Homework 3

Portfolio Work and Metacognitive Reflection due Friday, March 3 at midnight. (Continue working in the same Google Doc from HW1.)

Project Work due Friday, March 10 at midnight CST on Moodle. (Just one person per project group needs to submit.)

Project Work

Goal: Begin an analysis of your dataset to answer your supervised research question.

Collaboration: If you have already formed a group (of at most 3 members) for the project, this part should be done as a group. Only one group member should submit a Project Work section.

Deliverables: Please use this template to knit an HTML document. Convert this HTML document to a PDF by opening the HTML document in your web browser. Print the document (Ctrl/Cmd-P) and change the destination to “Save as PDF.” Submit this one PDF to Moodle.

Alternatively, you may knit your Rmd directly to PDF if you have LaTeX installed.

Data cleaning: If your dataset requires any cleaning (e.g., merging datasets, creation of new variables), first consult the R Resources page to see if your questions are answered there. If not, post on our Piazza forum in the coding folder.

Required Analyses:

Exploratory analyses
- Make a univariate plot showing the distribution of your outcome variable. If performing a classification analysis, provide a tabulation of the levels of the outcome with data %>% dplyr::count(outcome). Comment on any peculiarities of the outcome distribution (e.g., skewed distribution, bimodality, rare outcomes, outliers).
- Make plots exploring the relationship between a handful of interesting predictors and the outcome. (Choose a small number of predictors that seem interesting.) Comment on what you see in these plots.

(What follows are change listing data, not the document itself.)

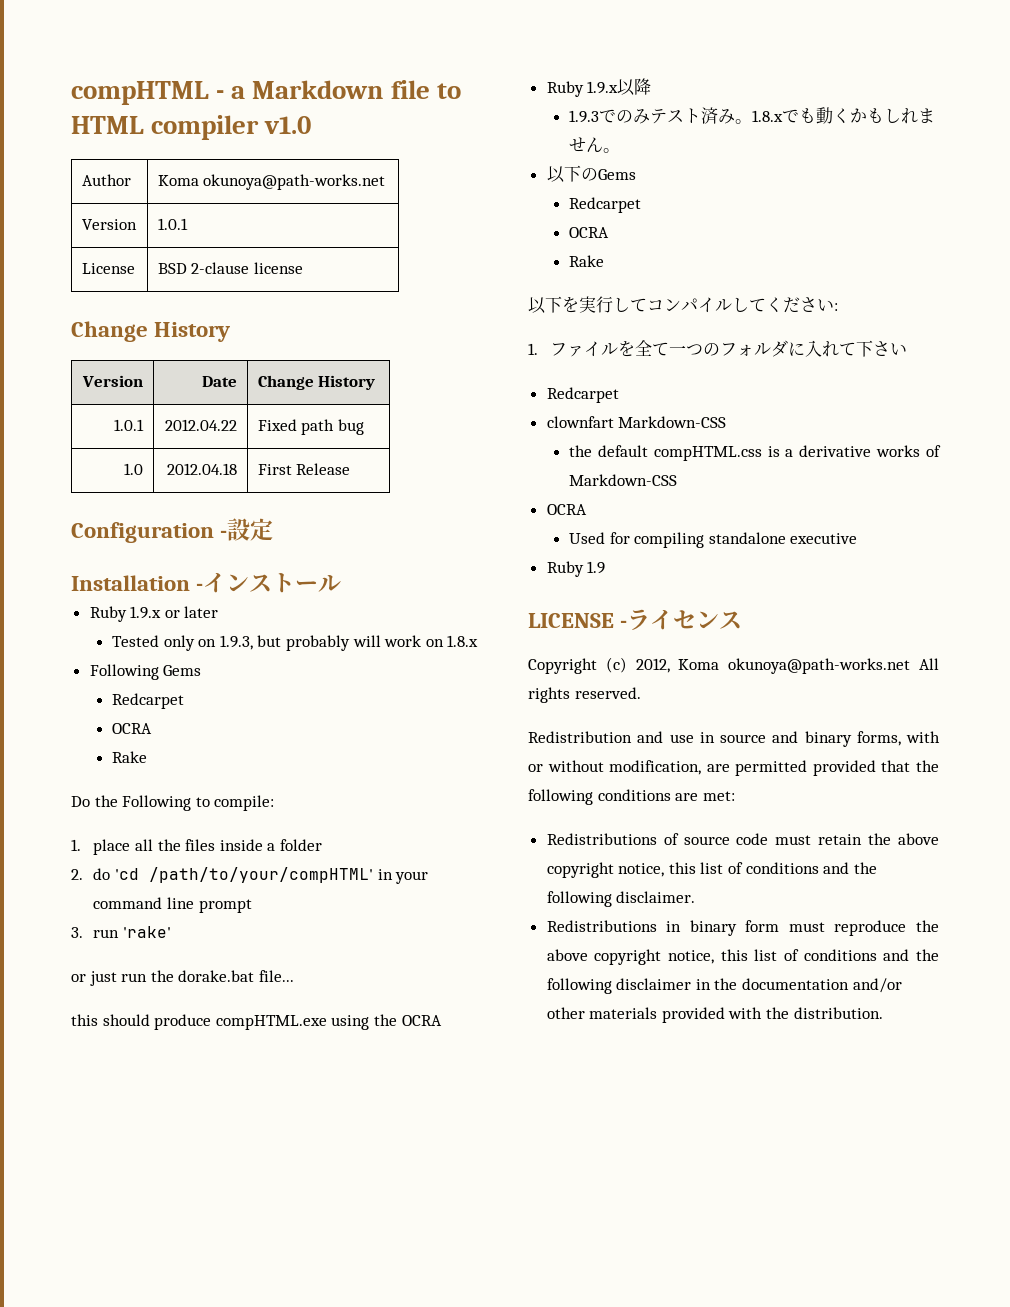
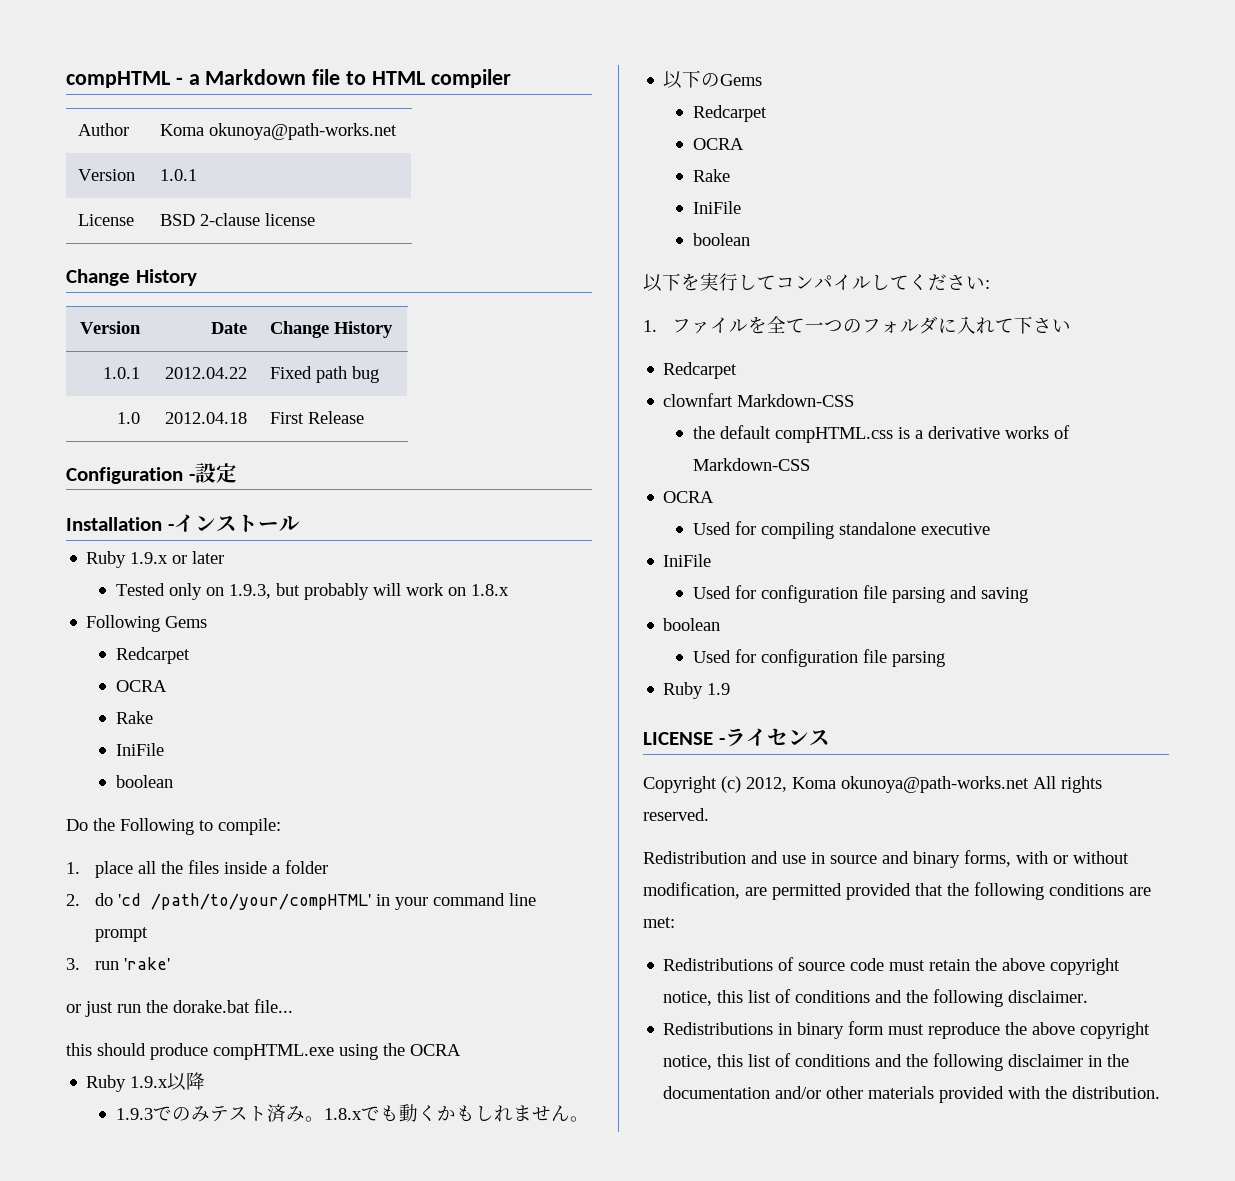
[264,116,312,134] v1.0 -> (511, 78) none
(148, 757) none -> [115,743,164,756] [115,775,173,788] // IniFile // boolean
(605, 261) none -> [692,201,741,214] [692,233,750,246] // IniFile // boolean
(858, 538) none -> [663,554,712,567] [692,585,1028,603] [663,618,721,631] [692,649,945,667] // IniFile // Used for configuration file parsing and saving // boolean // Used for configuration file parsing

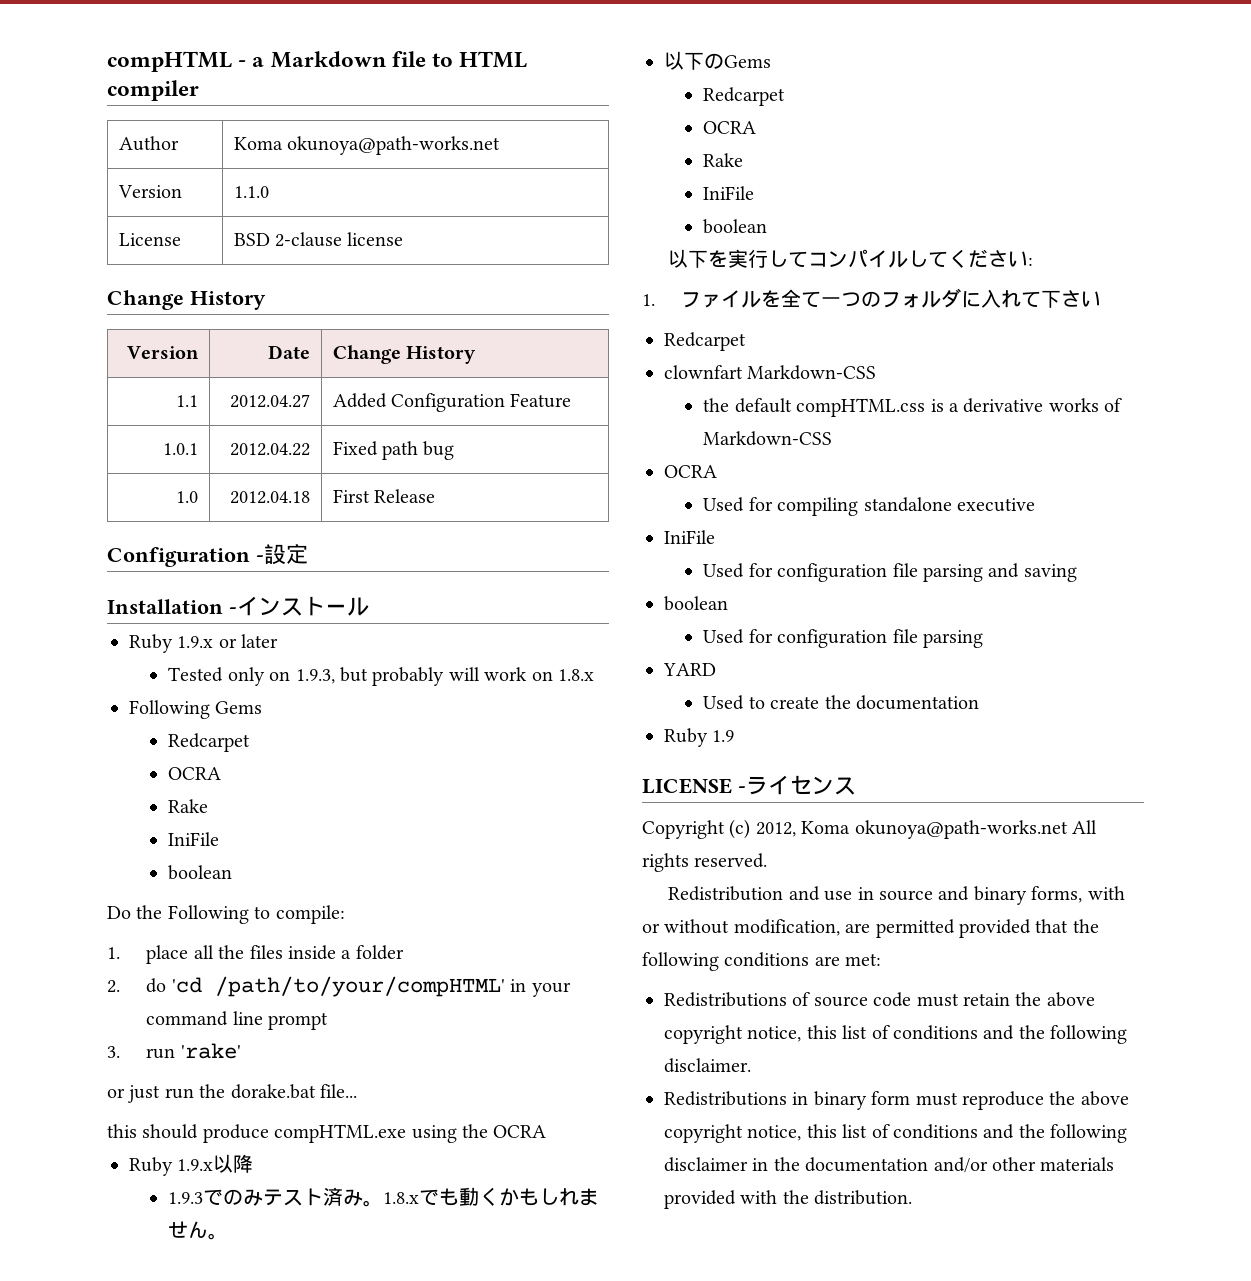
[160,169,198,181] 1.0.1 -> [233,186,269,198] 1.1.0
(394, 329) none -> [176,395,199,407] [230,394,311,408] [332,393,572,412] // 1.1 | 2012.04.27 | Added Configuration Feature
(945, 659) none -> [663,663,716,676] [703,695,979,710] // YARD // Used to create the documentation

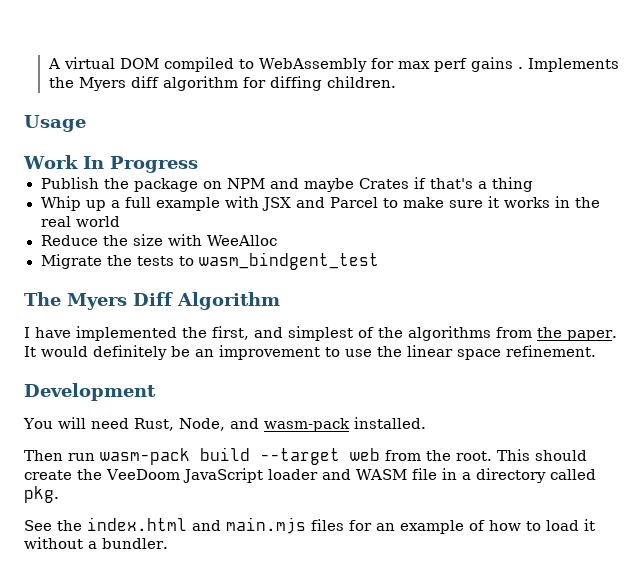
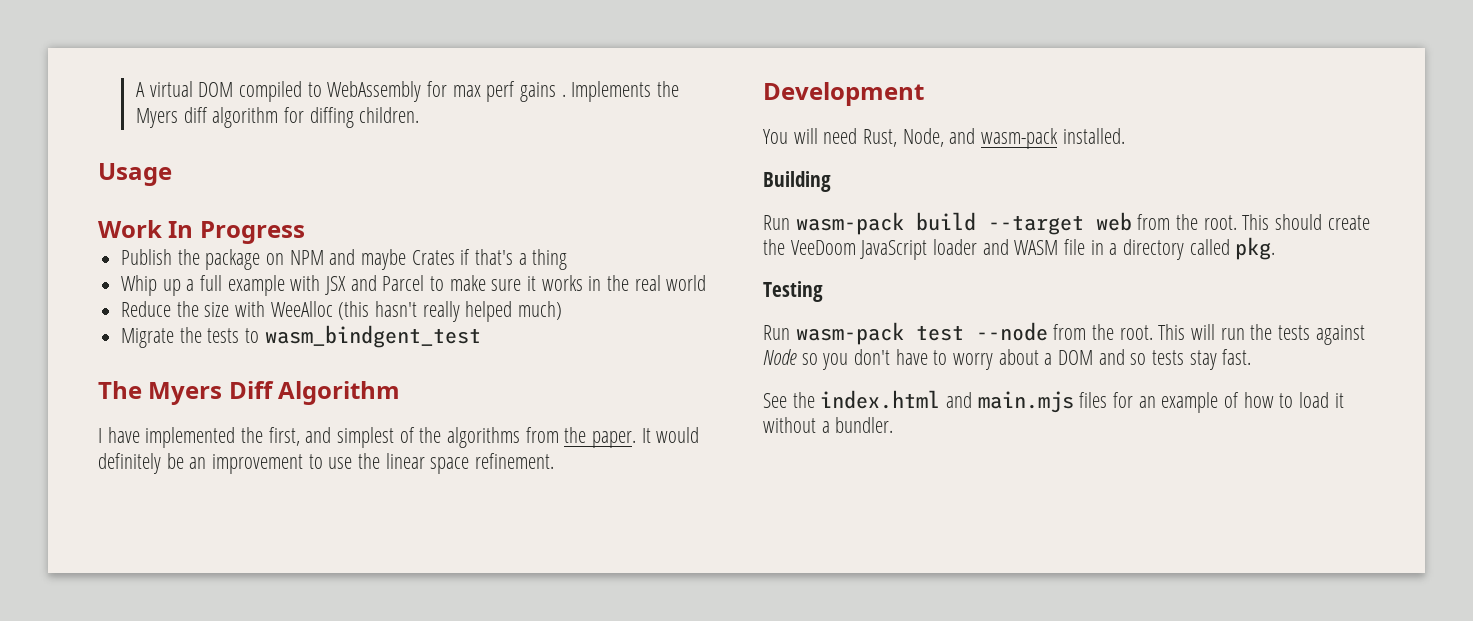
(278, 240) none -> [338,301,563,322] (this hasn't really helped much)
[24,450,95,461] Then run -> [763,171,831,192] [763,215,790,230] Building // Run
(59, 494) none -> [763,281,823,302] [763,322,1365,345] [763,349,1252,370] // Testing // Run wasm-pack test --node from the root. This will run the tests against Node so you don't have to worry about a DOM and so tests stay fast.

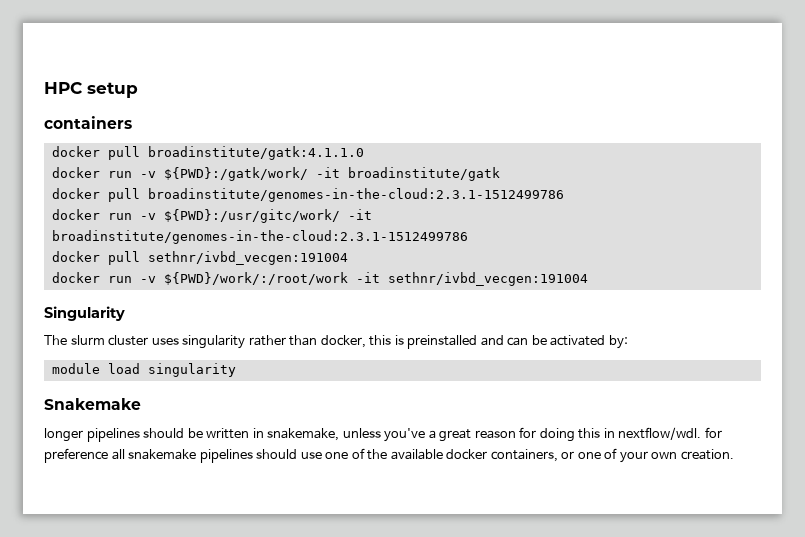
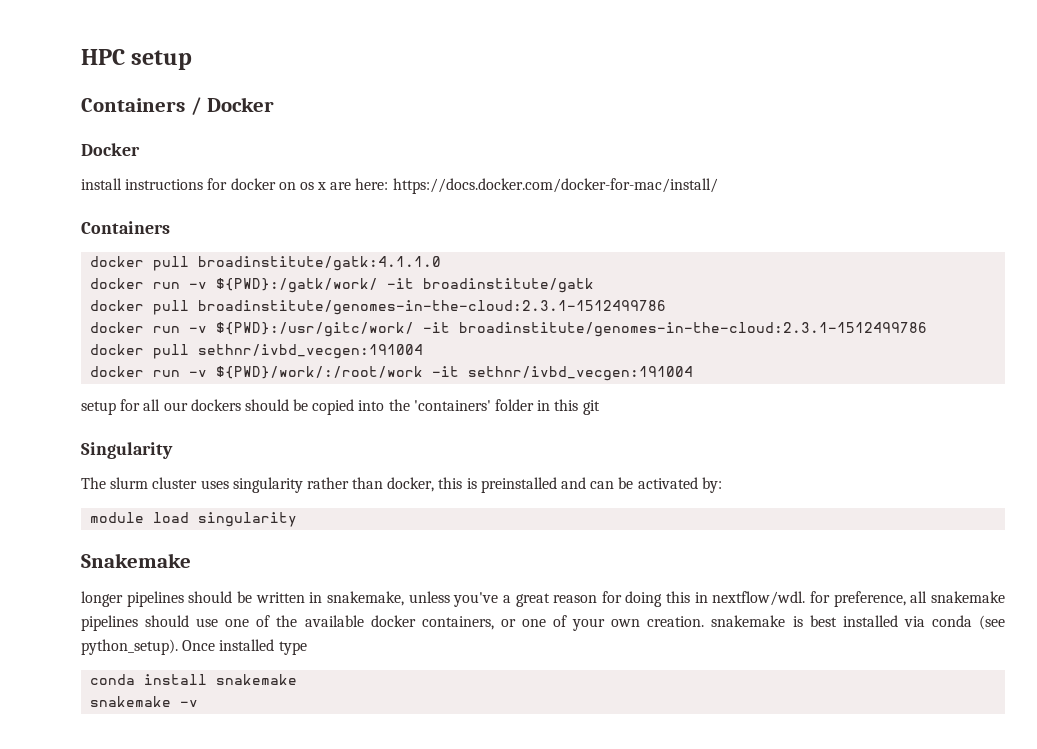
[44,116,132,129] containers -> [81,97,275,115] [81,143,140,156] [81,178,718,194] [81,221,170,234] Containers / Docker // Docker // install instructions for docker on os x are here: https://docs.docker.com/docker-for-mac/install/ // Containers
(588, 279) none -> [81,399,600,415] // setup for all our dockers should be copied into the 'containers' folder in this git
[44,448,108,463] preference -> [833,591,906,607] preference,
(734, 454) none -> [711,615,1005,630] [81,639,307,655] [90,674,298,685] [90,696,199,707] snakemake is best installed via conda (see python_setup). Once installed type // conda install snakemake // snakemake -v

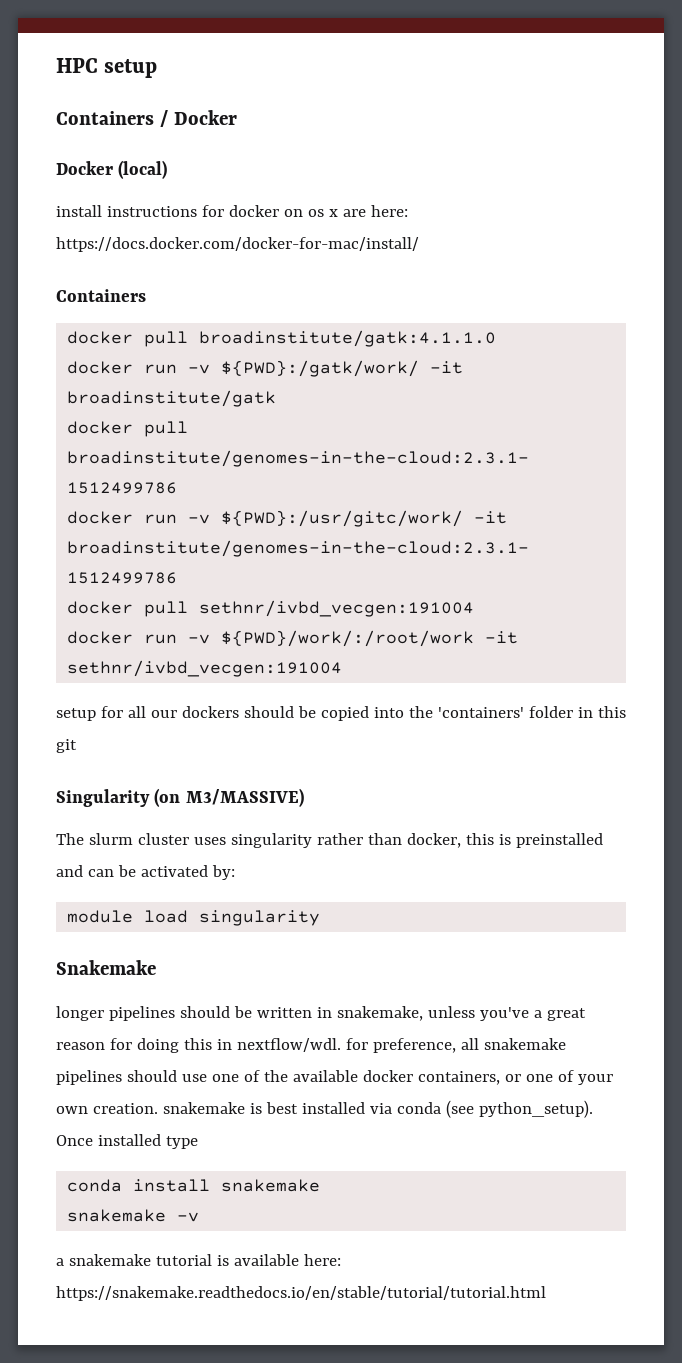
(140, 149) none -> [118,160,168,179] (local)
(173, 450) none -> [154,788,304,807] (on M3/MASSIVE)
(199, 703) none -> [56,1254,341,1266] [56,1286,546,1301] // a snakemake tutorial is available here: https://snakemake.readthedocs.io/en/stable/tutorial/tutorial.html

LASSO modeling: Ignoring nonlinearity (for now)
- Fit a LASSO model for your outcome which includes linear relationships between all predictors and the outcome.
- Estimate test performance for your models using CV.
  - Justify your choice for the number of folds by considering the sample size.
  - Report and interpret (with units) the CV test performance estimates along with a measure of uncertainty in the estimate (std_error is readily available when you used collect_metrics(summarize=TRUE)).
- (If conducting a regression analysis) Use residual plots to evaluate whether some quantitative predictors might be better modeled with nonlinear relationships.
- Which variables do you think are the most important predictors of your quantitative outcome? Justify your answer. What insights are expected? Surprising?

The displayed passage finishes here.